- _Change detection data_
-- Opening Marker --
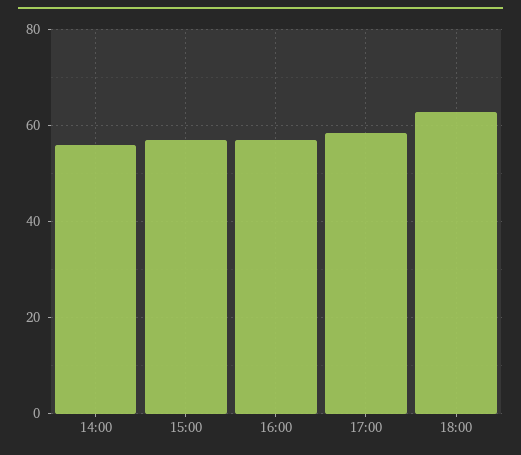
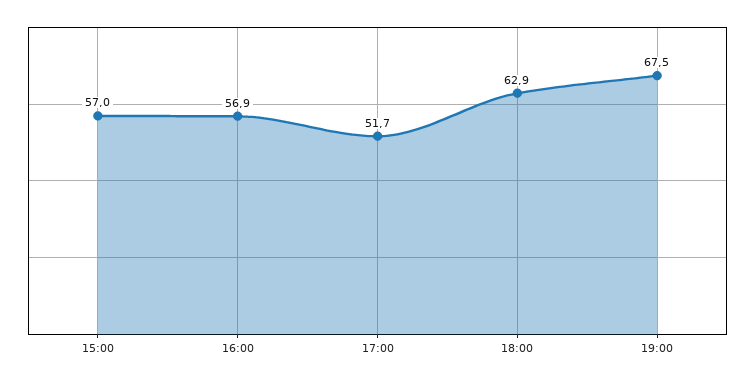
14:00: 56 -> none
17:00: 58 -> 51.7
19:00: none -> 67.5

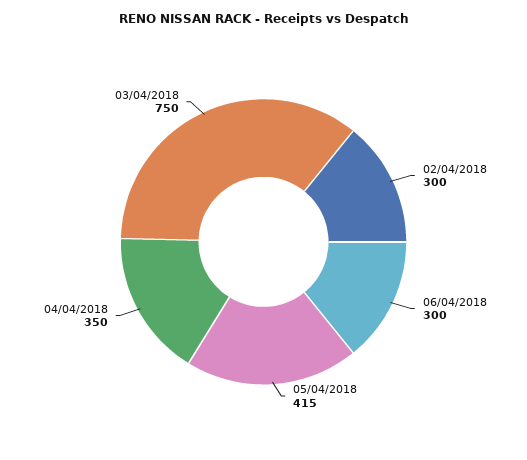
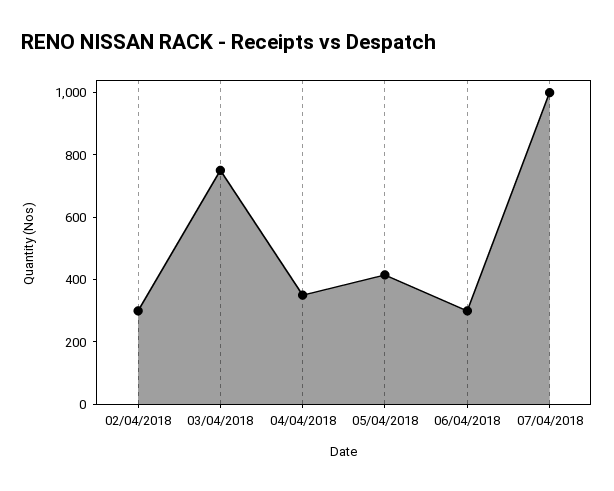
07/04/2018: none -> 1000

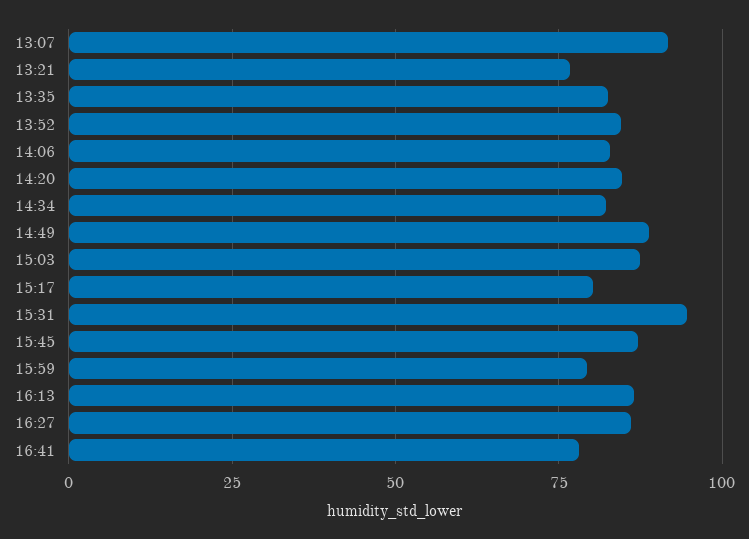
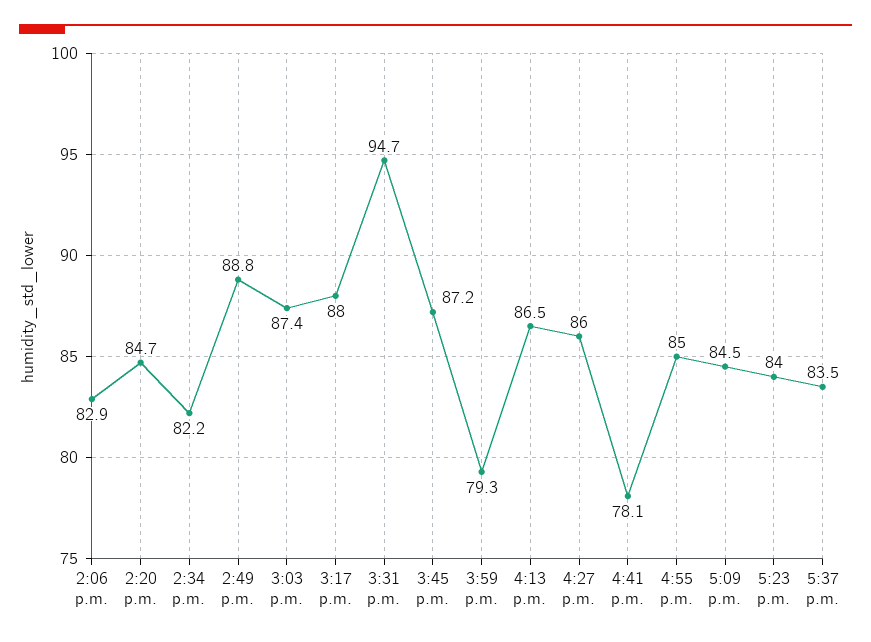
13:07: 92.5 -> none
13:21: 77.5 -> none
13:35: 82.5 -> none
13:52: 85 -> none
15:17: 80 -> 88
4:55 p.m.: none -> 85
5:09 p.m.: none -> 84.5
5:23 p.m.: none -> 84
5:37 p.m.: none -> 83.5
-- Closing Marker --
-- Opening Marker --
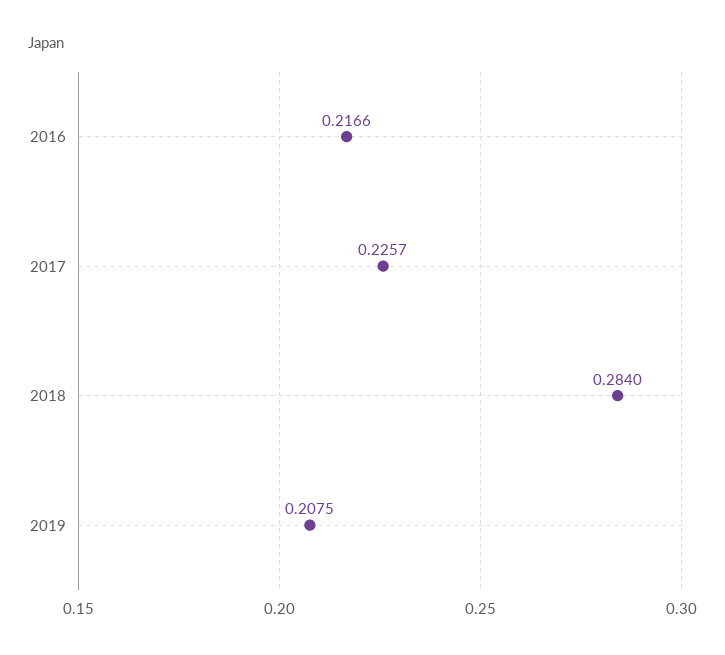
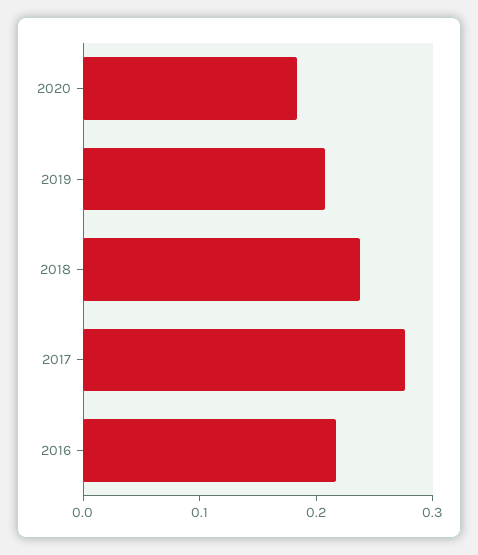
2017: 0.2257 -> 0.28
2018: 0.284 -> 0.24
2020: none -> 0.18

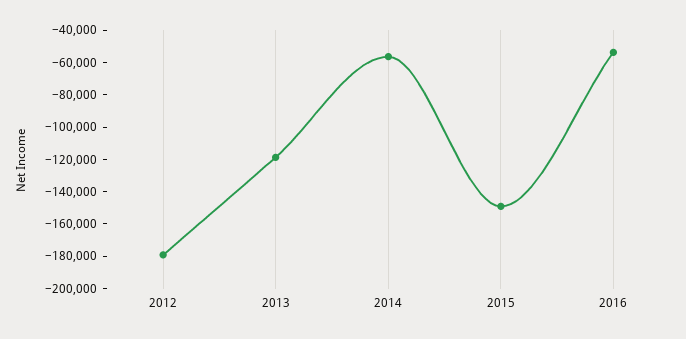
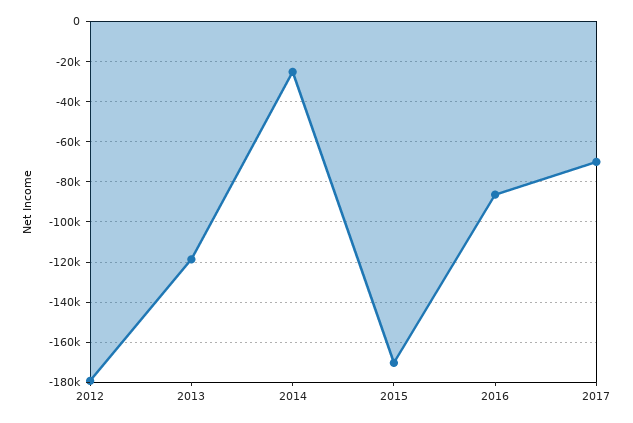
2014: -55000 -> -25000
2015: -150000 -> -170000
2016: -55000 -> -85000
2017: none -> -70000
-- Closing Marker --
- _Work to complete_
The lines above starting at the one that contains "4:55 p.m.: none -> 85" and ending at the one that contains "5:37 p.m.: none -> 83.5" must be transcribed exactly, and no other lines may appear.

- _Output for this exercise_
4:55 p.m.: none -> 85
5:09 p.m.: none -> 84.5
5:23 p.m.: none -> 84
5:37 p.m.: none -> 83.5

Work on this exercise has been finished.